Nella maggior parte degli altri sedici distretti di polizia della città, le notti non erano altrettanto tranquille, ma Westwood era una zona decisamente privilegiata. Nei distretti Settantasette, Newton e Sudovest, che includevano i quartieri della comunità di colore a sud dell’autostrada di Santa Monica, i poliziotti in servizio non avevano certo il tempo di annoiarsi: nelle loro zone la notte era sempre movimentata. Nella parte orientale della città, nei quartieri abitati da messicani e americani, le bande continuavano a scorrazzare terrorizzando la maggior parte dei cittadini fedeli alla legge.
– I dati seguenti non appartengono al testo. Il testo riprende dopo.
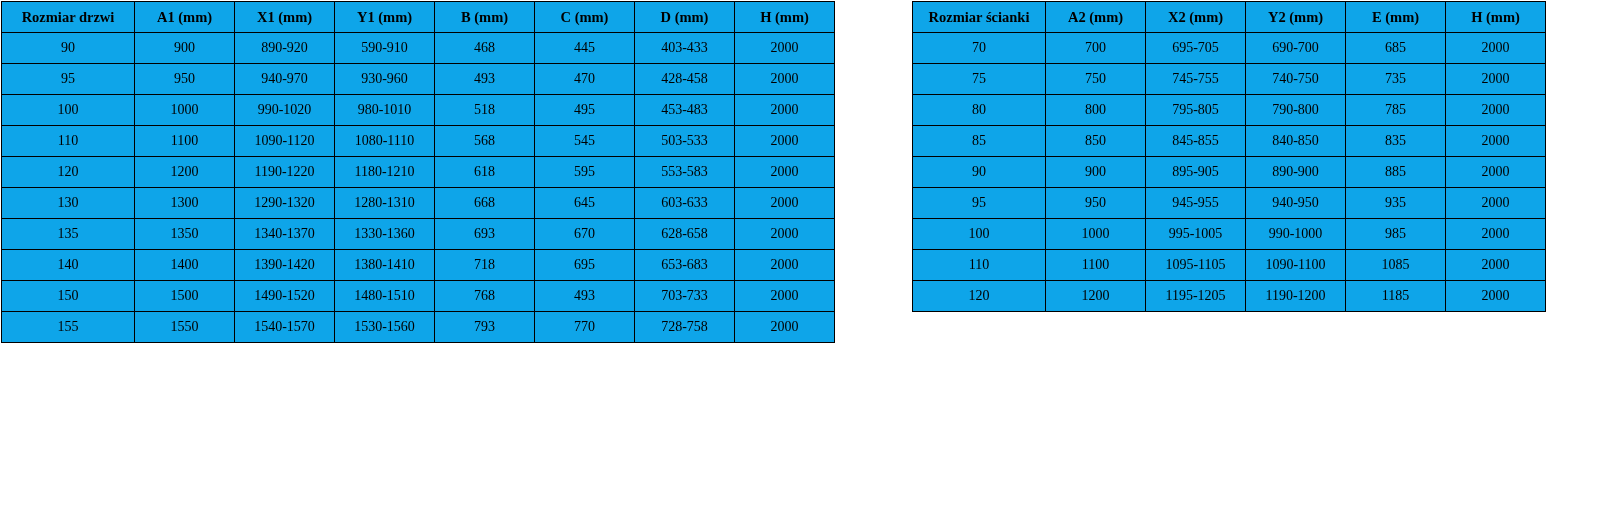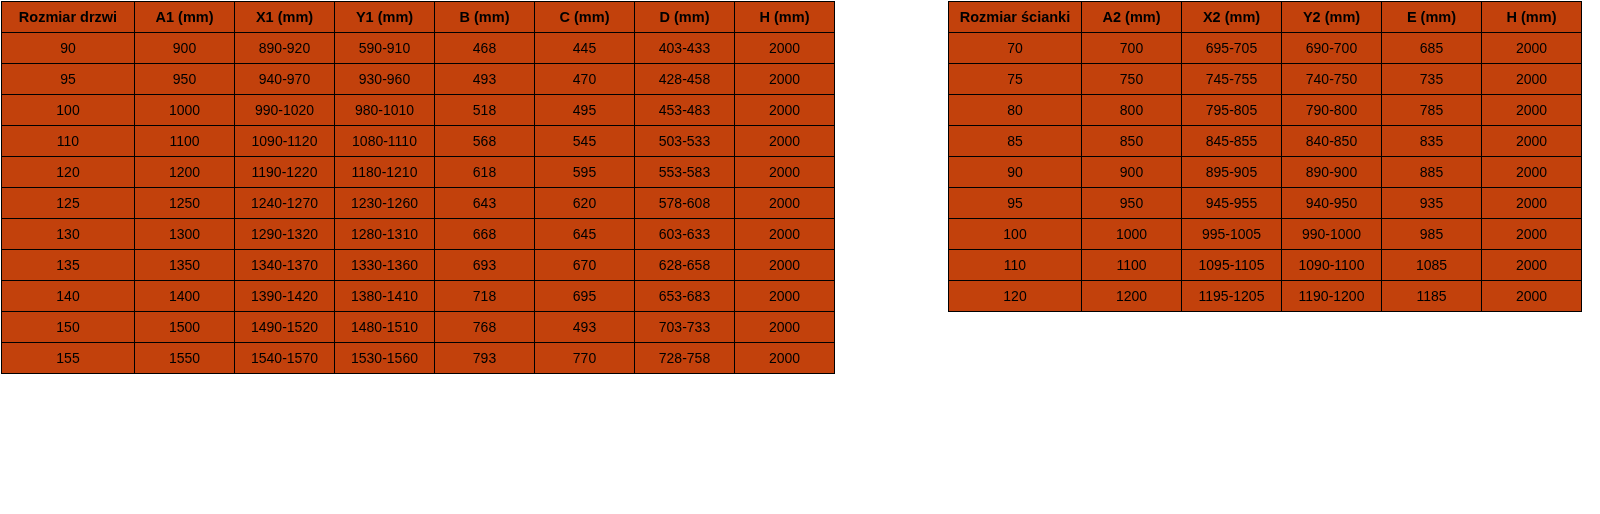"Rozmiar drzwi" table.spec-table { background: #c2410c -> #0ea5e9; font-family: none -> Liberation Serif, serif }
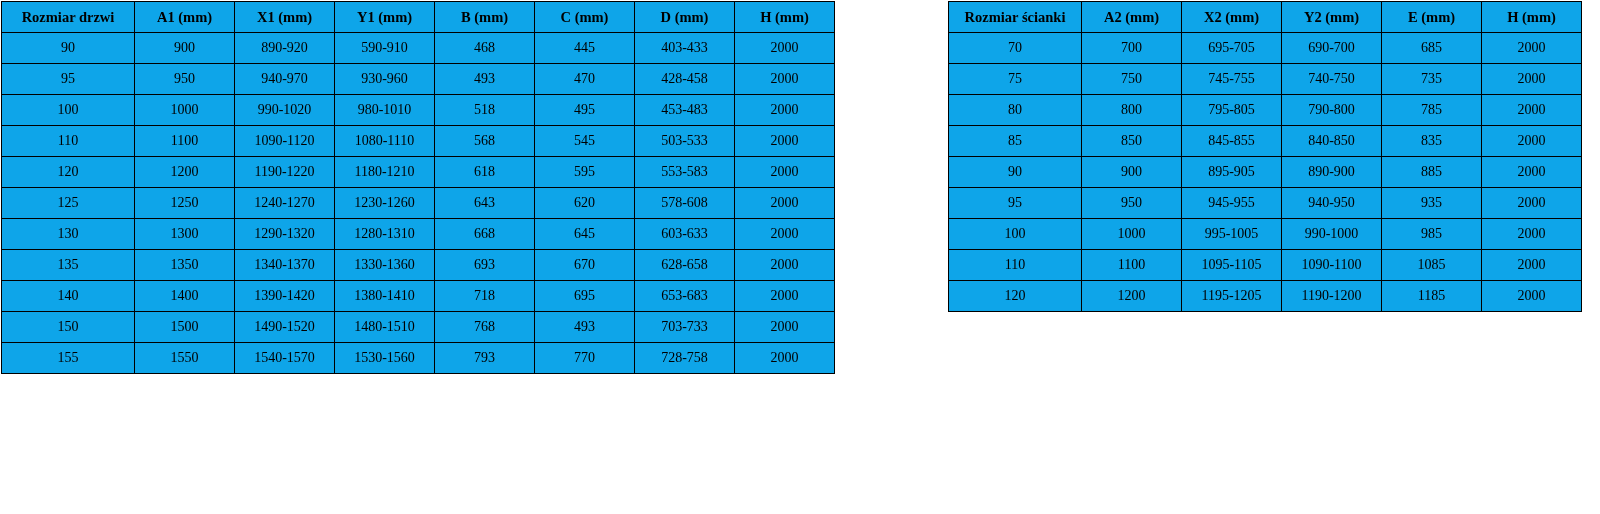"Rozmiar ścianki" #wall-table { left: 948px -> 912px }
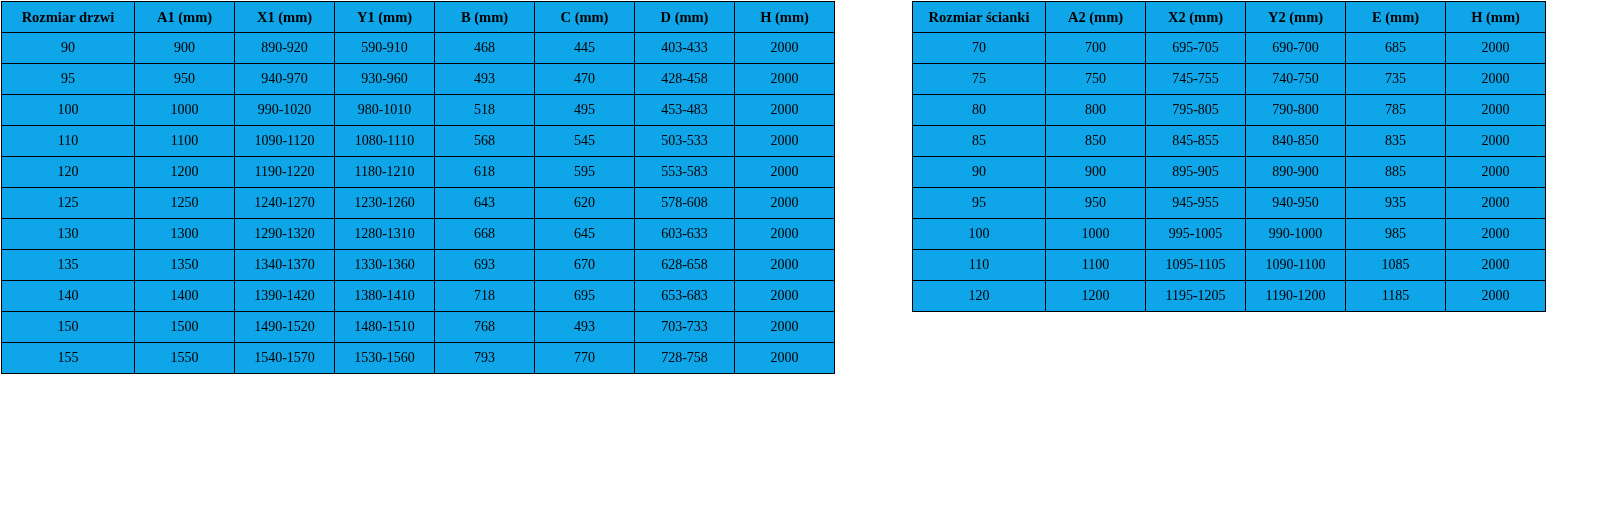"125" tr { html: <tr> <td>125</td> <td>1250</td> <td>1240-1270</td> <td>1230-1260</td> <td>643</td> <td>620</td> <td>578-608</td> <td>2000</td> </tr> -> none }
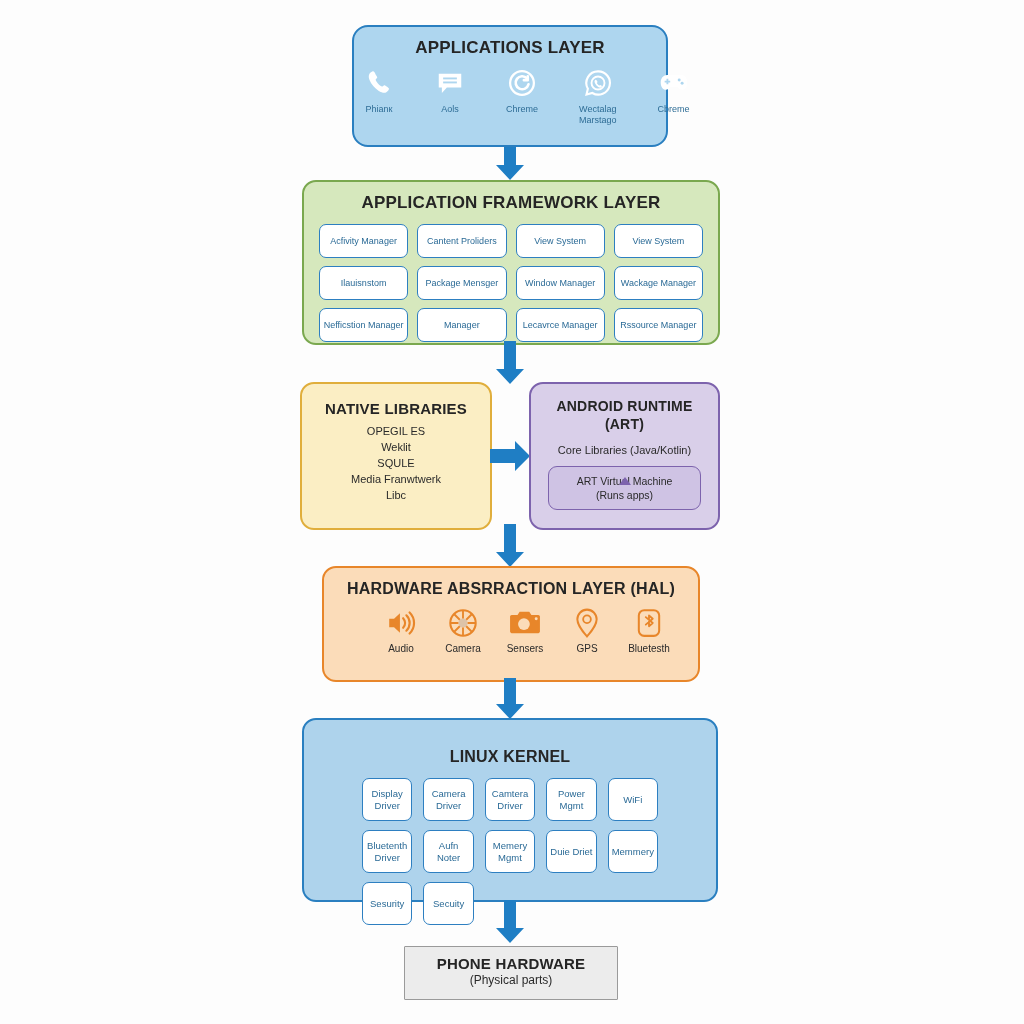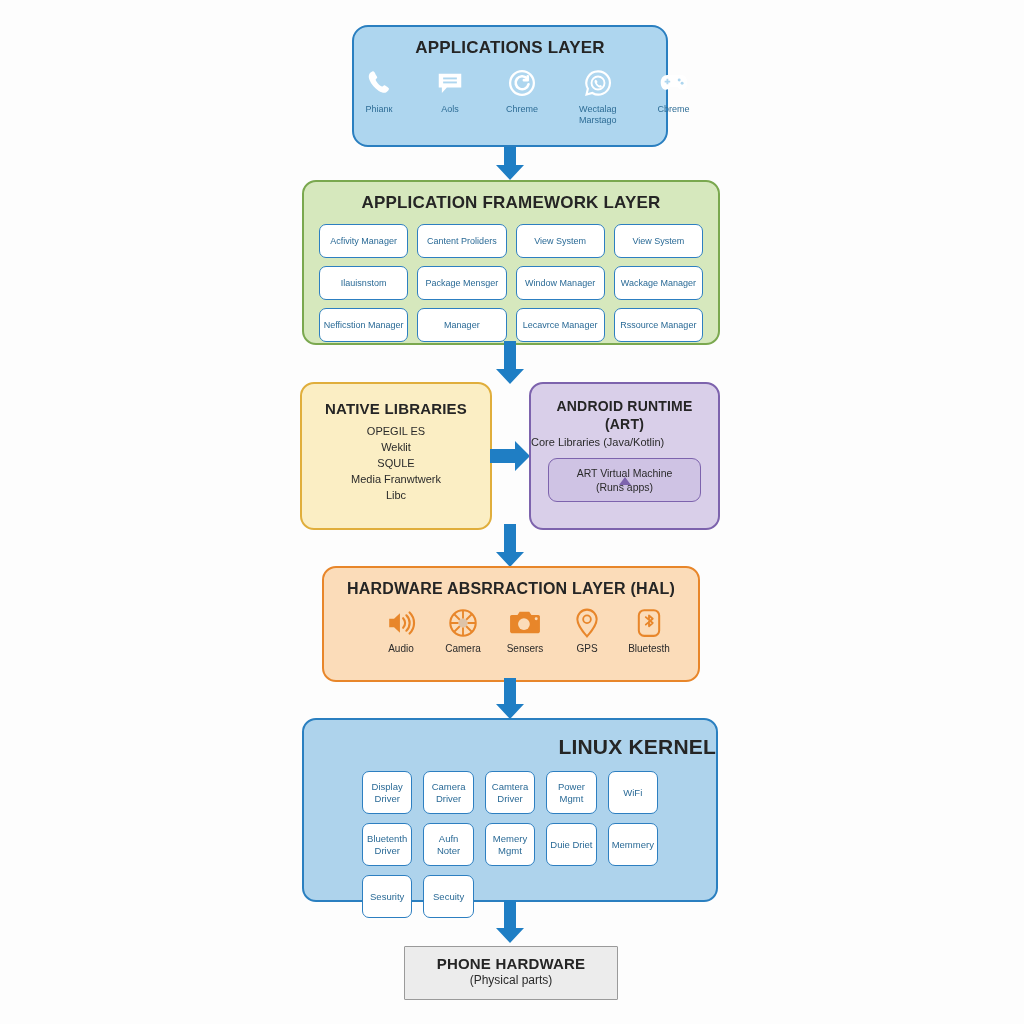"Core Libraries (Java/Kotlin)" .art-core { margin-top: 3px -> 11px; text-align: left -> center }
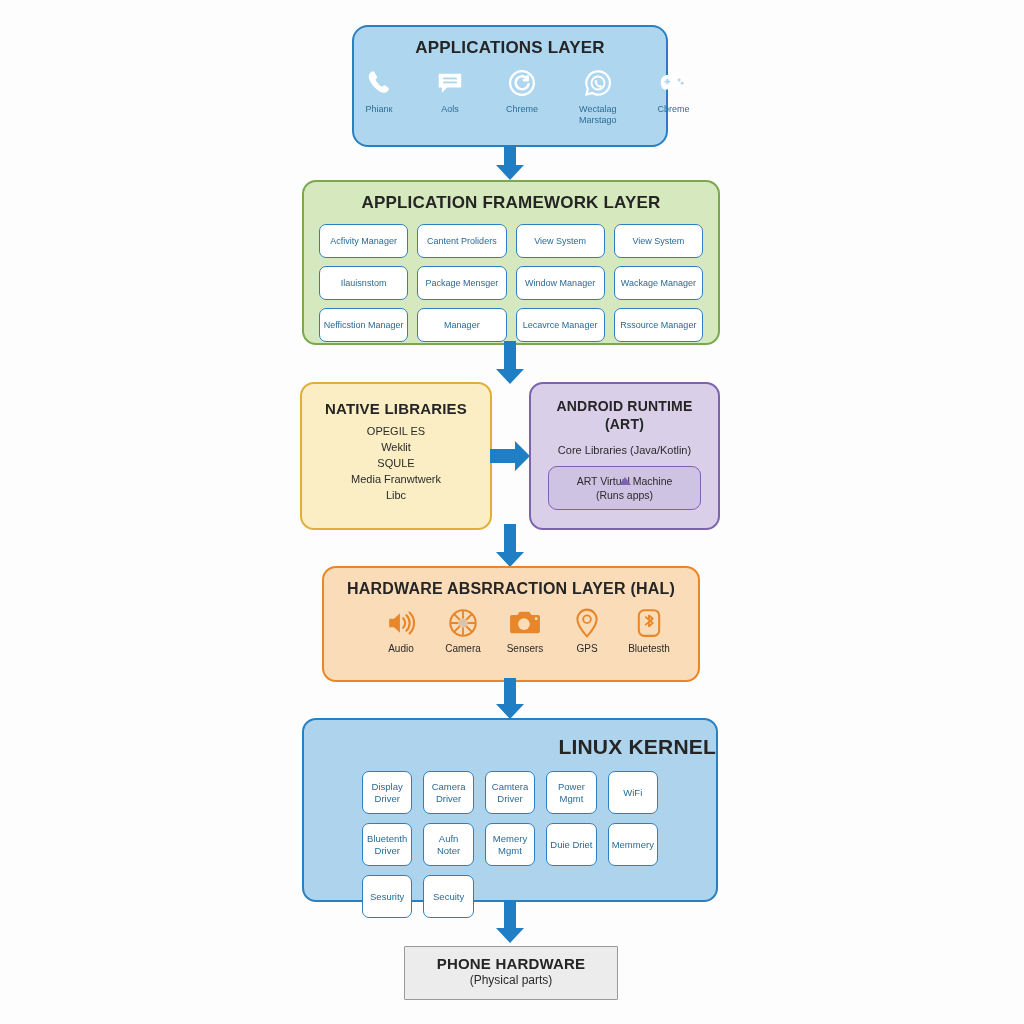"LINUX KERNEL" #kernel-layer .layer-title { font-size: 21px -> 16px; margin-top: 15px -> 28px; text-align: right -> none }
Nel corso della notte si verifìcavano sempre incidenti fra bande rivali nella zona orientale, scontri violenti fra punk e sparatorie fra i macho che ogni notte cercavano di dimostrare la propria virilità con quelle stupide, assurde e sanguinose cerimonie senza tempo che si ripetevano da generazioni, secondo un rituale ormai consolidato. Nella zona nordovest, sull’altro lato delle colline, i ragazzi provenienti dalle campagne bevevano decisamente troppo whisky, fumavano troppa marijuana e sniffavano troppa cocaina: era quindi logico che andassero a cozzare in macchina e in motocicletta, l’uno contro l’altro, a velocità inaudita e con sorprendente regolarità.

Mentre Frank passava davanti all’ingresso di Bel Air e si arrampicava sulla collina che conduceva al campus della UCLA, la scena di Westwood si animò improvvisamente. La radio segnalò la chiamata di una donna in difficoltà. Le informazioni erano sommarie. Apparentemente, si trattava di un tentativo di stupro e di aggressione a mano armata. Non si sapeva se l’assalitore era ancora nei paraggi. Erano stati sparati colpi di arma da fuoco, ma non era stato possibile accertare se la pistola apparteneva alla vittima o all’assalitore. Non si sapeva neppure se c’erano stati dei feriti.